◆ **Description of the task**
Pictures aside, repeat all the entries below exactly as they appear.

====== Supplied records ======

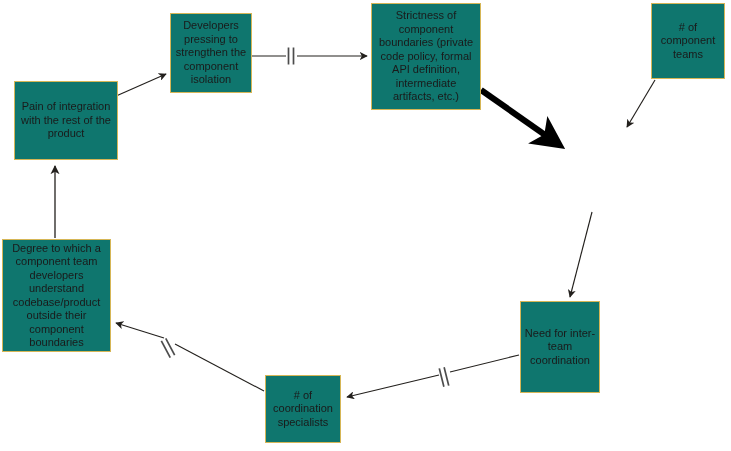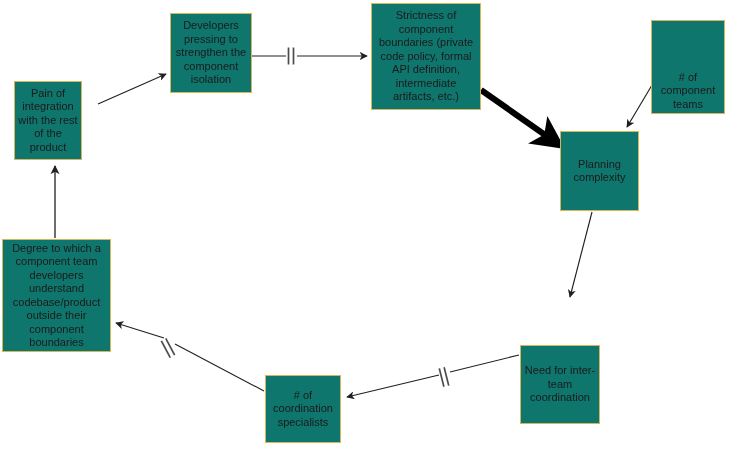--- a/index.html
+++ b/index.html
@@ -99,7 +99,7 @@
     <span>Strictness of component boundaries (private code policy, formal API definition, intermediate artifacts, etc.)</span>
   </div>
 
-  <div class="node" style="left:651px; top:20px; width:74px; height:94px;align-items:flex-end;">
+  <div class="node" style="left:651px; top:3px; width:74px; height:76px;">
     <span># of component teams</span>
   </div>
 

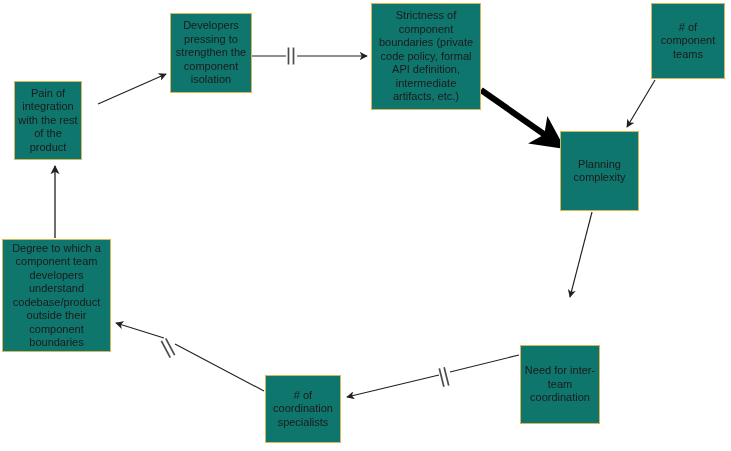--- a/index.html
+++ b/index.html
@@ -87,7 +87,7 @@
     </g>
   </svg>
 
-  <div class="node" style="left:14px; top:81px; width:68px; height:79px;justify-content:center;">
+  <div class="node" style="left:14px; top:81px; width:104px; height:79px;justify-content:center;">
     <span>Pain of integration with the rest of the product</span>
   </div>
 

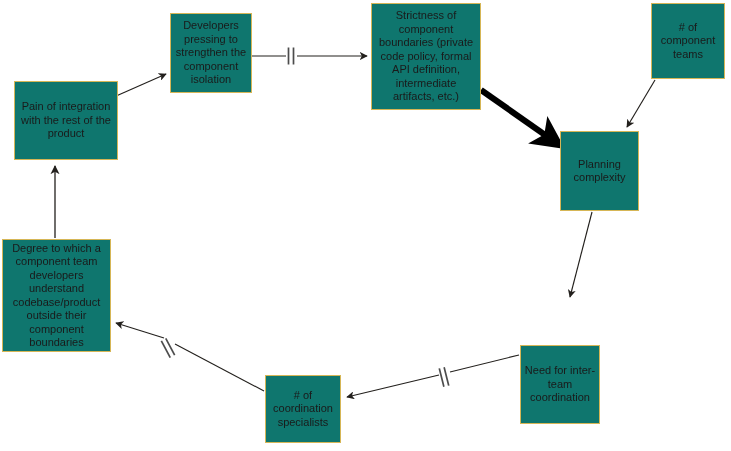--- a/index.html
+++ b/index.html
@@ -103,9 +103,6 @@
     <span># of component teams</span>
   </div>
 
-  <div class="node" style="left:560px; top:131px; width:79px; height:80px;">
-    <span>Planning complexity</span>
-  </div>
 
   <div class="node" style="left:520px; top:301px; width:80px; height:79px;margin-top:44px;">
     <span>Need for inter-team coordination</span>

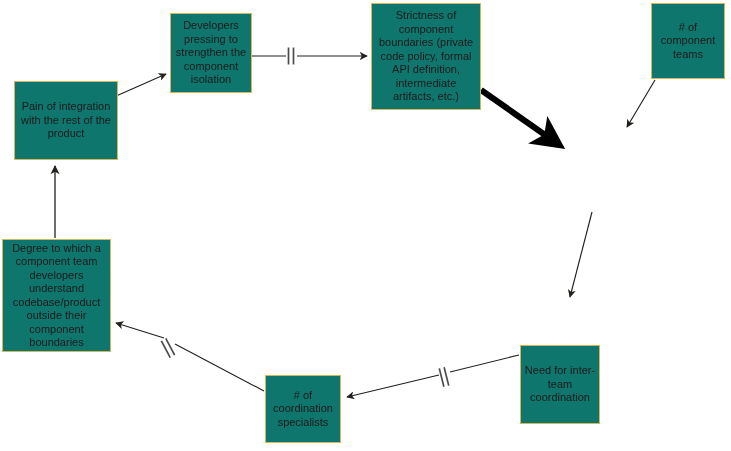--- a/index.html
+++ b/index.html
@@ -104,7 +104,7 @@
   </div>
 
 
-  <div class="node" style="left:520px; top:301px; width:80px; height:79px;margin-top:44px;">
+  <div class="node" style="left:520px; top:301px; width:80px; height:92px;">
     <span>Need for inter-team coordination</span>
   </div>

======

◆ **Reply**
--- a/index.html
+++ b/index.html
@@ -99,7 +99,7 @@
     <span>Strictness of component boundaries (private code policy, formal API definition, intermediate artifacts, etc.)</span>
   </div>
 
-  <div class="node" style="left:651px; top:20px; width:74px; height:94px;align-items:flex-end;">
+  <div class="node" style="left:651px; top:3px; width:74px; height:76px;">
     <span># of component teams</span>
   </div>
 

--- a/index.html
+++ b/index.html
@@ -87,7 +87,7 @@
     </g>
   </svg>
 
-  <div class="node" style="left:14px; top:81px; width:68px; height:79px;justify-content:center;">
+  <div class="node" style="left:14px; top:81px; width:104px; height:79px;justify-content:center;">
     <span>Pain of integration with the rest of the product</span>
   </div>
 

--- a/index.html
+++ b/index.html
@@ -103,9 +103,6 @@
     <span># of component teams</span>
   </div>
 
-  <div class="node" style="left:560px; top:131px; width:79px; height:80px;">
-    <span>Planning complexity</span>
-  </div>
 
   <div class="node" style="left:520px; top:301px; width:80px; height:79px;margin-top:44px;">
     <span>Need for inter-team coordination</span>

--- a/index.html
+++ b/index.html
@@ -104,7 +104,7 @@
   </div>
 
 
-  <div class="node" style="left:520px; top:301px; width:80px; height:79px;margin-top:44px;">
+  <div class="node" style="left:520px; top:301px; width:80px; height:92px;">
     <span>Need for inter-team coordination</span>
   </div>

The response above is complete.